» The task:
Print the lines in the listing below that fall between the line with "[43,359,100,372] rpc_poc1 ->" and the line with "[180,129,223,136] namea ->", those two lines included, exactly as they stand and with nothing else.
[Start of Attachment]
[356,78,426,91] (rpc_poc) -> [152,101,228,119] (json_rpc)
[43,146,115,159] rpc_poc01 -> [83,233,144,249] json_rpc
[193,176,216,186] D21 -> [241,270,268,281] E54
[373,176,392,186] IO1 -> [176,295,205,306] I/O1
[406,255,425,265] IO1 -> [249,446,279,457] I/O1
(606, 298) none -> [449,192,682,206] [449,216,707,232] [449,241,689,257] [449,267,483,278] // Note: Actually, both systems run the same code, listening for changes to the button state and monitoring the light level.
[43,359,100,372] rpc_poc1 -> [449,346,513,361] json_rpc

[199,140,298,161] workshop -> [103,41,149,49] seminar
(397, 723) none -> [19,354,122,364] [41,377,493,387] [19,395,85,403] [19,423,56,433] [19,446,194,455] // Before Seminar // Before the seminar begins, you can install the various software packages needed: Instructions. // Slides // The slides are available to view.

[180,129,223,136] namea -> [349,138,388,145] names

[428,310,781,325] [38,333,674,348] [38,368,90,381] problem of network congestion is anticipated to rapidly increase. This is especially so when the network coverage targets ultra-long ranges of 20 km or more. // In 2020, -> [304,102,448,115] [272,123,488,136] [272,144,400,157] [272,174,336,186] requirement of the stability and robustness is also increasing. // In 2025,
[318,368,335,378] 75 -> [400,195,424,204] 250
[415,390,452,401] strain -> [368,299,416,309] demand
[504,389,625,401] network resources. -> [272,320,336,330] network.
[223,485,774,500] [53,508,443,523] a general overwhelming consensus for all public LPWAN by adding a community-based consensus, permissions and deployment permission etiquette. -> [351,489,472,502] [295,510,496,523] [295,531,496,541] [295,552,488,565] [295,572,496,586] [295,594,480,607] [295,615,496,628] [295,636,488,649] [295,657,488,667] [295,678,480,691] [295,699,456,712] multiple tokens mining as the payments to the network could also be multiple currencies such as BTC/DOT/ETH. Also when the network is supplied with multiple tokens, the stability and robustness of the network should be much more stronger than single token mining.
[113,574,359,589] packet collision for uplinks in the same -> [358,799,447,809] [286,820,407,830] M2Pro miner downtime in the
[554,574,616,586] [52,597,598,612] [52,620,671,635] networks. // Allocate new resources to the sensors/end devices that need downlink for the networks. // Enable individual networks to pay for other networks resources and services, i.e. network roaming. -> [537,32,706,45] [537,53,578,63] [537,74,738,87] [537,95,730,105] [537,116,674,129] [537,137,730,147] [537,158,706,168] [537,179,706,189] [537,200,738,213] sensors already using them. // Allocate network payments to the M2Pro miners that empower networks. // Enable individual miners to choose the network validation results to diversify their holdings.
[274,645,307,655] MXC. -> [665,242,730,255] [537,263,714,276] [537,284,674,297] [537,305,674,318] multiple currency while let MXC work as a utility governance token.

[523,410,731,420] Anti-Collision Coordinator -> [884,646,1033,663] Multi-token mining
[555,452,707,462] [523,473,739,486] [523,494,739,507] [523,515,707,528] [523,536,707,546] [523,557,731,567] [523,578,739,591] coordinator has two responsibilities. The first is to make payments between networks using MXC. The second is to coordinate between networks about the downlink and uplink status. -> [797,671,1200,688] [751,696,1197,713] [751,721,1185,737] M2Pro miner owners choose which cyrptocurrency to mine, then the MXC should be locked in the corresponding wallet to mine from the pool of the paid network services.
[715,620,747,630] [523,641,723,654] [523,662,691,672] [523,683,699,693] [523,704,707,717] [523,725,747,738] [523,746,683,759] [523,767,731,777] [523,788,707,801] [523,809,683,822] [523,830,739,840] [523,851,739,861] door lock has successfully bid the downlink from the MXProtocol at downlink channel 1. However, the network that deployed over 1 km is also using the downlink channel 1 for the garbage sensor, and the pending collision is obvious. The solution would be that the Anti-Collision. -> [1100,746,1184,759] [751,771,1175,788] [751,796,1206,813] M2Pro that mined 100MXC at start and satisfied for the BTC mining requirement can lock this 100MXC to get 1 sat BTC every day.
[End of Attachment]
» Response:
[43,359,100,372] rpc_poc1 -> [449,346,513,361] json_rpc

[199,140,298,161] workshop -> [103,41,149,49] seminar
(397, 723) none -> [19,354,122,364] [41,377,493,387] [19,395,85,403] [19,423,56,433] [19,446,194,455] // Before Seminar // Before the seminar begins, you can install the various software packages needed: Instructions. // Slides // The slides are available to view.

[180,129,223,136] namea -> [349,138,388,145] names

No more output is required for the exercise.